SKOR.id - Untuk kali ketiga, turnamen biliar berskala internasional, Indonesia International Open, kembali digelar di tanah air.
PB POBSI melanjutkan kerja sama dengan Predator dan PBC untuk menghadirkan suguhan berstandar dunia bagi para penggemar olahraga bola sodok.
Indonesia International Open 2026 rencananya akan berlangsung selama sepekan, tepatnya 29 Juni hingga 4 Juli mendatang di Pro Biliard Center, Jakarta.
Sebanyak 128 atlet dari 20 negara, termasuk para bintang papan atas, akan adu kemampuan memperebutkan hadiah total 100 ribu dolar AS (sekitar Rp1,8 miliar).
Ketua Umum PB POBSI, Hary Tanoesoedibjo, berharap turnamen kelas dunia macam Indonesia International Open bisa menjadi pendongkrak olahraga biliar di tanah air.
"Salah satu hal yang bisa men-trigger biliar itu agar lebih berkembang lagi ya kompetisi.
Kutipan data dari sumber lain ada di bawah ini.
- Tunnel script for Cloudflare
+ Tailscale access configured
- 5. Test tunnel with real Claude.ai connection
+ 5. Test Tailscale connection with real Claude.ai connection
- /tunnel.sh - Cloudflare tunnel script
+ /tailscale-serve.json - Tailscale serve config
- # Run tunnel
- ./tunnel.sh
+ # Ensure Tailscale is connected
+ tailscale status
Kami mulai dari kompetisi daerah, kompetisi nasional, dan akhirnya memberanikan untuk melakukan kompetisi internasional," ujar Hary Tanoe.
"Indonesia International Open ini yang ketiga kalinya. Jadi sudah tiga tahun berturut-turut, dari 2024, 2025, 2026. Kami bersyukur yang ikut banyak sekali. Dan untuk membuat mereka lebih tertarik lagi, hadiahnya juga harus menarik. Waktu itu di Bali turnamennya sukses, mudah-mudahan juga terjadi tahun ini dan seterusnya," dia menambahkan.
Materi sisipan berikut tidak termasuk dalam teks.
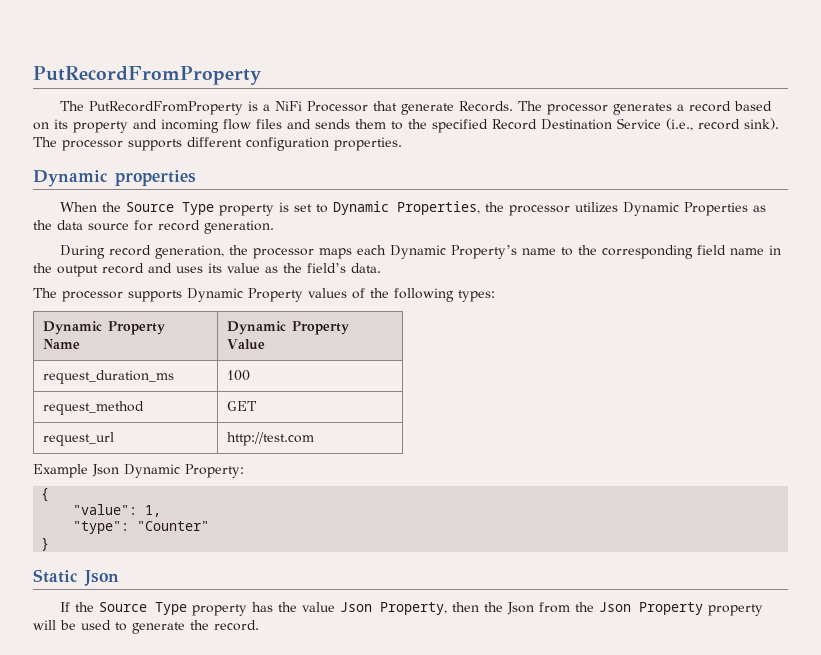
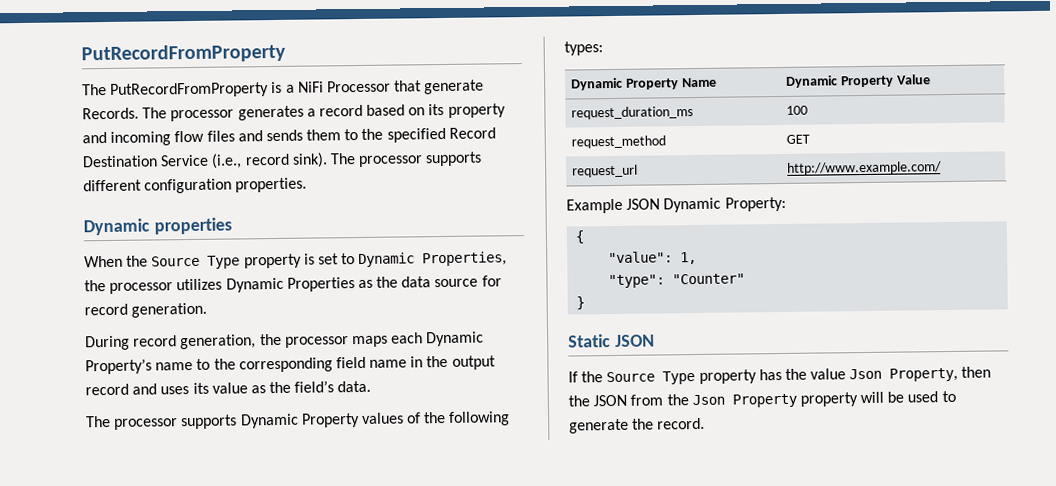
- request_url | http://test.com
+ request_url | http://www.example.com/
- Example Json Dynamic Property:
+ Example JSON Dynamic Property:
- Static Json
+ Static JSON
- If the Source Type property has the value Json Property, then the Json from the Json Property property will be used to generate the record.
+ If the Source Type property has the value Json Property, then the JSON from the Json Property property will be used to generate the record.

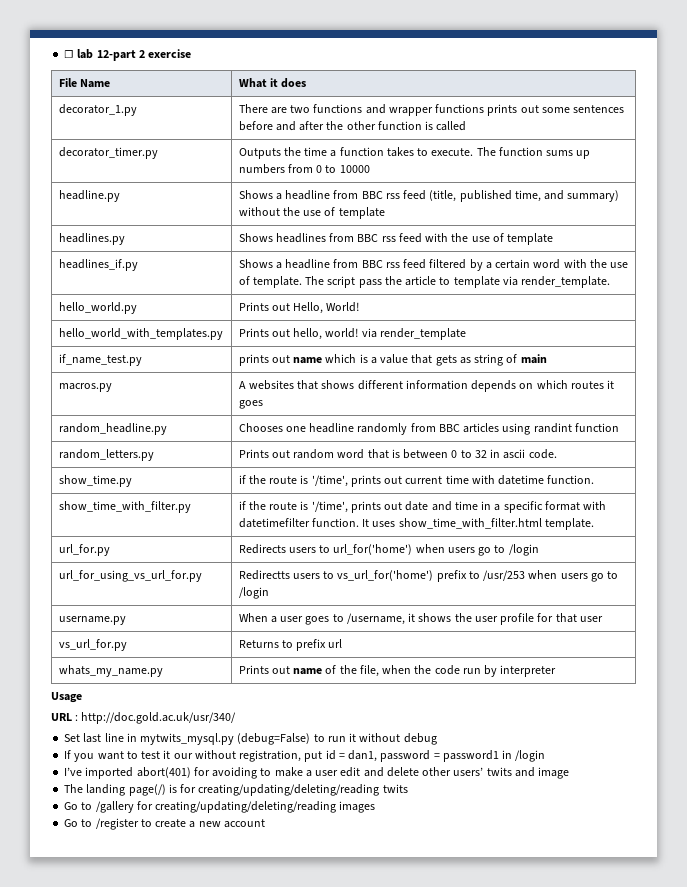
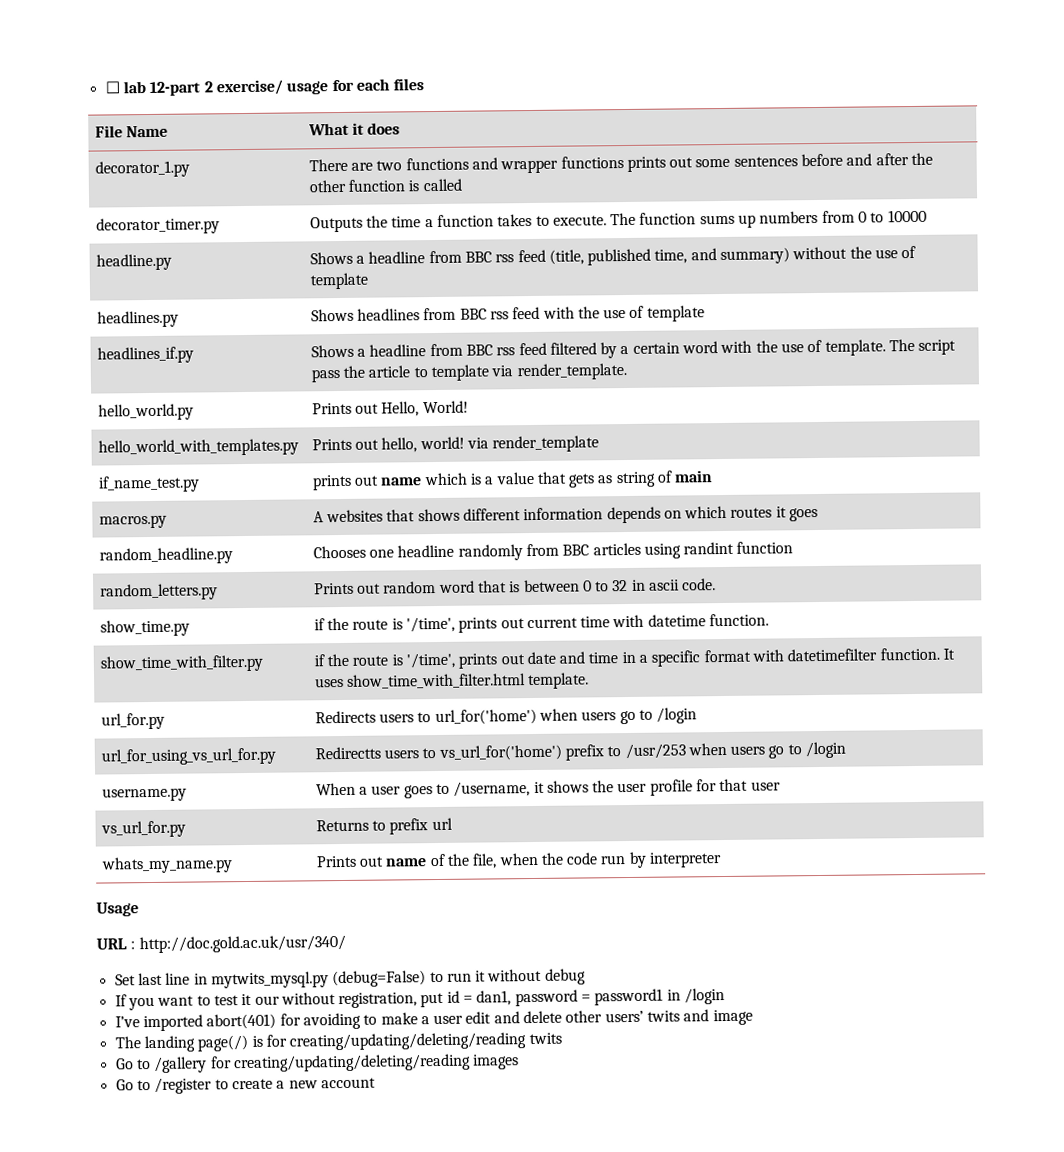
- ☐ lab 12-part 2 exercise
+ ☐ lab 12-part 2 exercise/ usage for each files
Berbeda dengan tahun lalu, Indonesia International Open 2026 bakal lebih terfokus.
Jika pada edisi 2025 mereka mempertandingkan kategori Men's Open, Women's Open, dan Mixed Doubles, kali ini hanya ada Men's 10-Ball Open.
Namun, gengsinya sama sekali tak berkurang. Sebab, nama-nama besar tetap meramaikan, termasuk Carlos Biado (FIlipina) yang merupakan salah satu pebiliar paling sukses di Asia.
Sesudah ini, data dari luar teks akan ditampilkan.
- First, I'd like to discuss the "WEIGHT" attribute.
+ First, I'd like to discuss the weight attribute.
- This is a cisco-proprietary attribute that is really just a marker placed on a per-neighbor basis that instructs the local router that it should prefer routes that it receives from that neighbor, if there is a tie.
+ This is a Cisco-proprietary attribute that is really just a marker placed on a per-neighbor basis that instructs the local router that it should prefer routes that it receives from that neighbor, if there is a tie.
Selain itu, ada pula Mikhail Chinakhov, pemain asal Rusia yang sempat menjuarai WPA World Junior Championship, serta pebiliar Spanyol, Jose Alberto Hernandez.
Adapun Indonesia diwakili talenta papan atas, seperti Irsal Nasution, Edward Koyongian, Erwin Azhar, Andri, dan Albert Januarta.
Mereka akan berupaya memberi hasil terbaik demi mengharumkan nama Merah Putih.
"Meski bersaing dengan negara-negara Asia dan dunia, Indonesia tetap punya kans," ujar pebiliar nasional, Jefri Zen.
"Tapi untuk saat ini, lawan berat akan datang dari FIlipina dan Jepang," lanjutnya.
Penyelenggaraan Indonesia International Open 2026 juga mendapat apresiasi dari pemerintah melalui Kemenpora RI.
Menpora Erick Thohir, yang ikut hadir pada kesempatan tersebut, mengatakan bahwa kompetisi ini bukan hanya baik buat atlet, tapi juga berdampak buat sport tourism.
"Pemerintah akan terus membuka ruang kolaborasi dengan sektor swasta yang memiliki komitmen dalam mendukung peningkatan prestasi olahraga nasional," ujar Erick.
"Kompetisi harus diselenggarakan secara berkesinambungan karena melalui kompetisi yang berkualitas akan tercipta berbagai dampak positif, mulai dari peningkatan prestasi atlet, pengembangan sport tourism, pertumbuhan industri olahraga, hingga peningkatan nilai ekonomi."
"Dengan makin banyaknya kompetisi yang terselenggara, proses pembinaan atlet juga dapat berjalan lebih optimal dan berkelanjutan," pungkasnya.